Brasileiros terão de evitar despachos nas encruzilhadas
Brasileiros terão
de evitar despachos
nas encruzilhadas
Agência Estado
Com as patrulhas antiterroristas de cinco corporações diferentes de polícia efetuando rondas e batidas na região, os torcedores brasileiros adeptos da macumba devem abster-se dos despachos nas encruzilhadas de Ozoir-la-FerriSre, para que seus sonhos de festa não se convertam no pesadelo da prisão. A advertência é do vigário titular da cidade, Guy Lepage.
Ele foi encorajado a lançar o alerta, na manhã de ontem, pelos padres portugueses e brasileiros que agora participam da Pastoral do Futebol com Fairplay no Departamento Seine e Marne ao qual pertence Ozoir. Imagine o que não poderia acontecer se uma dessas patrulhas pegasse alguém realizando oferendas da macumba num lugar público. Até que a pessoa conseguisse explicar, na cadeia, que não era terrorista islamista, mas simples devota dos Orixás, adeus Copa do Mundo! - afirma o sacerdote.
O padre Guy Lepage faz questão de explicar que nenhuma outra intenção anima sua iniciativa, se não a de contribuir para a maior segurança dos torcedores brasileiros. Entendo que a macumba é, antes de tudo, uma das expressões da cultura popular brasileira, comenta.
O padre Guy Lepage espera a chegada dos torcedores brasileiros para, nas missas da Igreja de São Pedro (no centro de Ozoir), nos dias 7 e 14 de junho, prosseguir a Pastoral do Futebol com Fairplay. Aqui, na Casa Paroquial, estamos na mesma situação dos demais setores representativos da vida local. Ou seja, aguardando a presença do público brasileiro. Já chegaram as estrelas da bola e os jornalistas. A cena está armada, mas falta a desordem festiva e pacífica da torcida e estamos ansiosos por isso, diz.

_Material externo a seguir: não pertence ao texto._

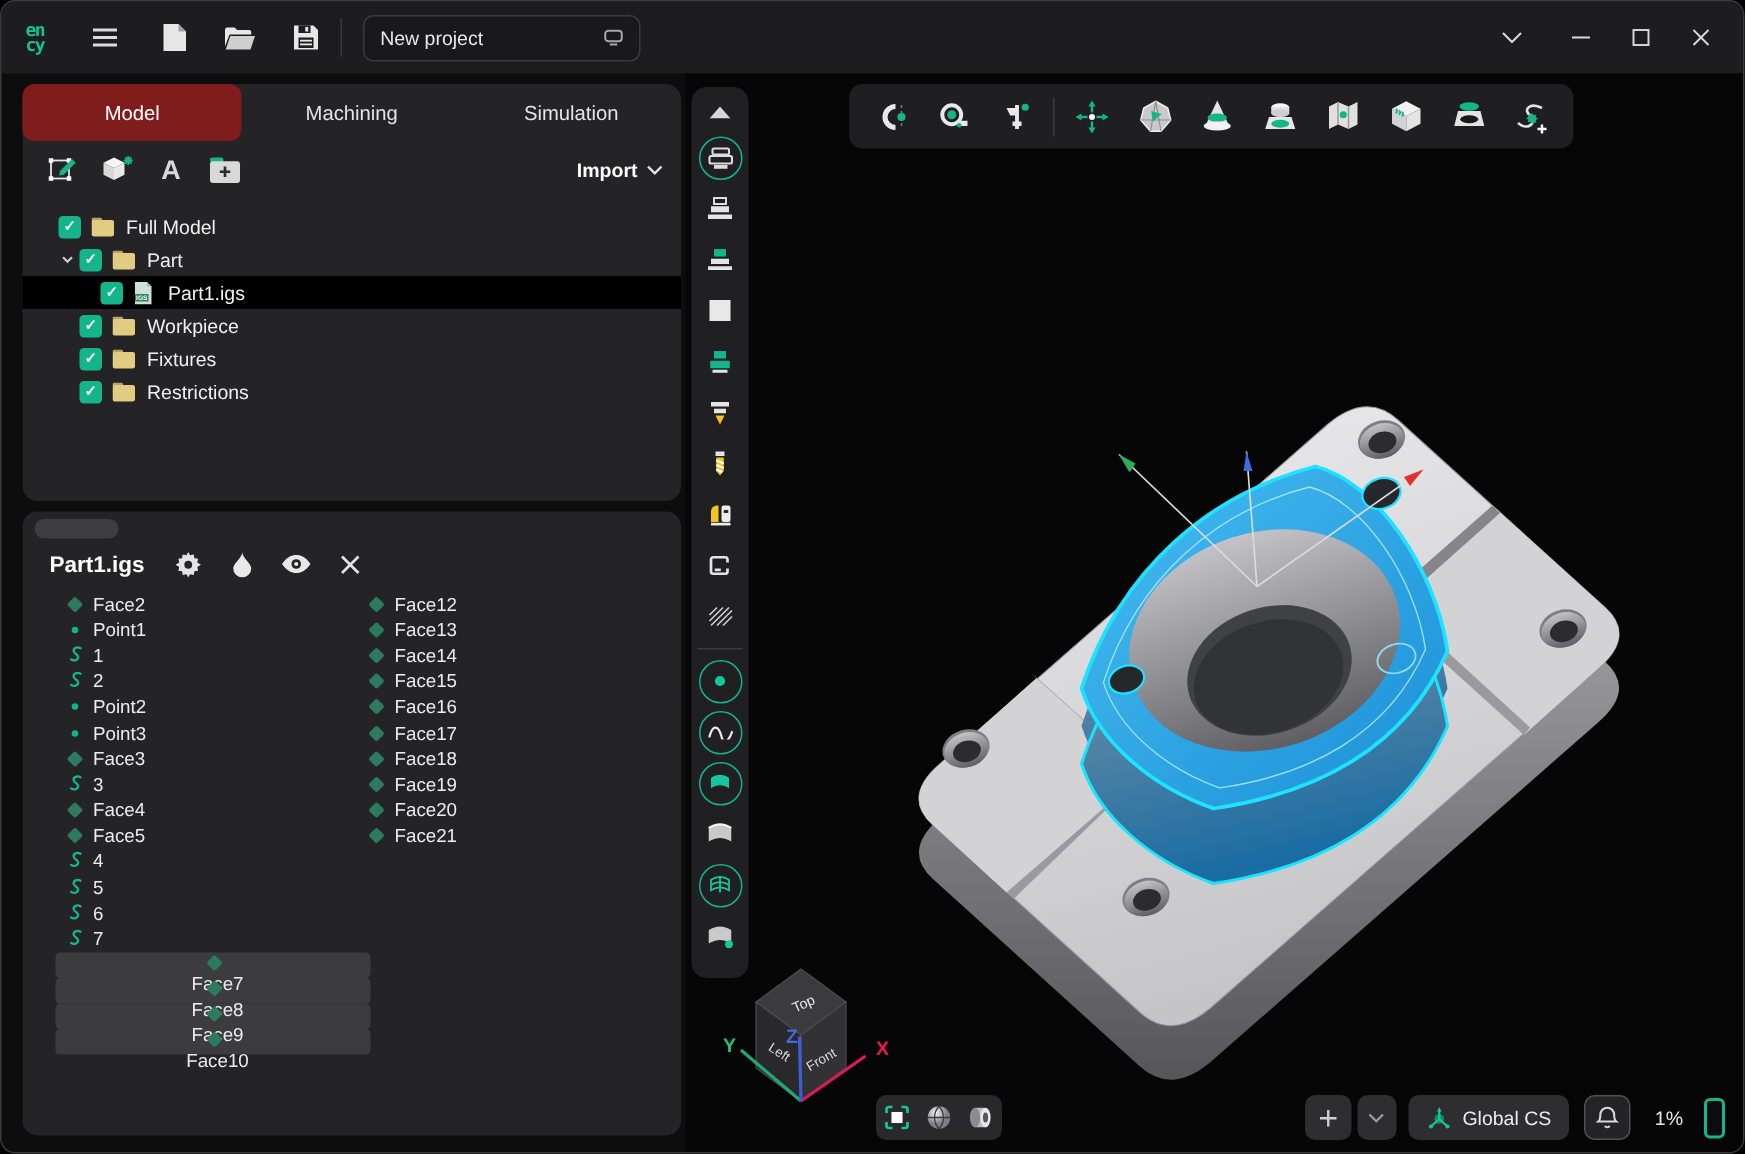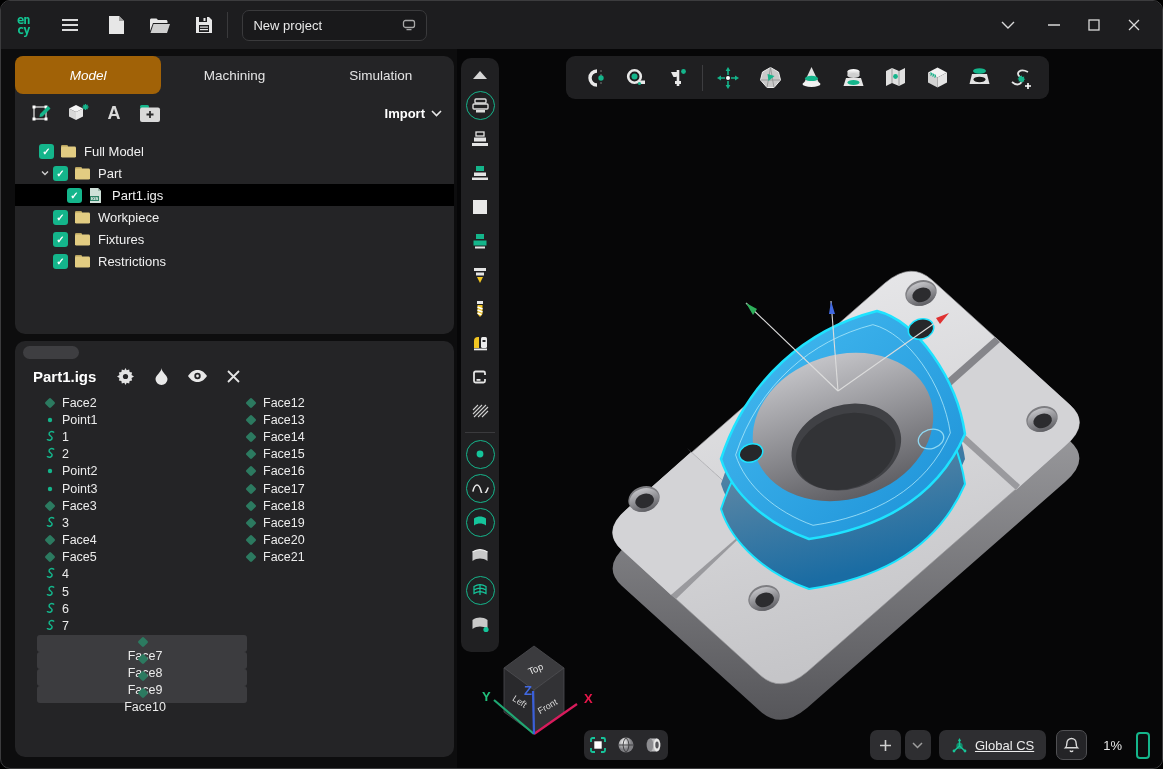--- a/index.html
+++ b/index.html
@@ -16,21 +16,21 @@
   .win-ctrls { margin-left:auto; display:flex; align-items:center; margin-right:8px; }
   .win-btn { width:40px; height:34px; display:flex; align-items:center; justify-content:center; color:#d9d9d9; }
 
   
   .panel { position:absolute; background:#242426; border-radius:10px; }
   .panel-model { left:14px; top:55px; width:439px; height:278px; }
   .panel-part  { left:14px; top:340px; width:439px; height:416px; }
 
   .tabs { display:flex; height:38px; }
   .tab { flex:1; display:flex; align-items:center; justify-content:center; font-size:13.5px; color:#e4e4e4; cursor:pointer; }
-  .tab.active { background:#a16207; border-radius:8px; color:#ffffff;font-style:italic; }
+  .tab.active { background:#7f1d1d; border-radius:8px; color:#ffffff; }
 
   .actions-row { display:flex; align-items:center; height:38px; padding:0 12px; }
   .act-btn { width:30px; height:28px; display:flex; align-items:center; justify-content:center; margin-right:6px; cursor:pointer; }
   .import { margin-left:auto; display:flex; align-items:center; gap:6px; color:#fff; font-weight:bold; font-size:13px; cursor:pointer; }
 
   .tree { margin-top:8px; }
   .tree-row { height:22px; display:flex; align-items:center; font-size:13px; color:#f0f0f0; cursor:pointer; }
   .tree-row.selected { background:#000; }
   .tw { width:16px; display:inline-flex; justify-content:center; }
   .cb { width:15px; height:15px; min-width:15px; background:#14b58b; border-radius:3px; color:#fff; font-size:10px; line-height:15px; text-align:center; font-weight:bold; margin-right:7px; }
@@ -63,21 +63,21 @@
 
   .scene { position:absolute; inset:0; }
 
   .cube-wrap { position:absolute; left:20px; top:590px; width:150px; height:120px; cursor:pointer; }
 
   .mini-toolbar { position:absolute; left:127px; top:681px; width:84px; height:30px; background:#29292c; border-radius:7px; display:flex; align-items:center; justify-content:space-around; }
   .mini-btn { width:24px; height:24px; display:flex; align-items:center; justify-content:center; cursor:pointer; }
 
   .br-bar { position:absolute; right:13px; top:681px; height:30px; display:flex; align-items:center; gap:4px; }
   .sq-btn { height:30px; background:#2e2e31; border-radius:7px; display:flex; align-items:center; justify-content:center; color:#cfcfcf; cursor:pointer; }
-  .cs-btn { padding:0 12px; gap:7px; font-size:13px; color:#ececec;text-decoration:underline; }
+  .cs-btn { padding:0 12px; gap:7px; font-size:13px; color:#ececec; }
   .bell-btn { width:31px; border:1px solid #505053; background:#242427; margin-left:6px; }
   .zoom-label { color:#e6e6e6; font-size:13px; margin:0 10px 0 12px; }
   .battery { width:14px; height:27px; border:2px solid #15b58b; border-radius:4px; background:#0c0c0d; }
 </style>
 </head>
 <body>
 
 <div class="window">
 
   <div class="titlebar">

Indagado sobre os pecados que poderiam ser cometidos em maior número em Ozoir, durante a Copa, o vigário não se constrangeu em proclamar: A cobiça, meu filho! A cobiça dos nativos que vão querer ganhar muito dinheiro e explorar os brasileiros. No mais, pensava que, ao lado brasileiro, o pecado maior seria o da gula, mas a eventual cobiça francesa poderá reprimi-la.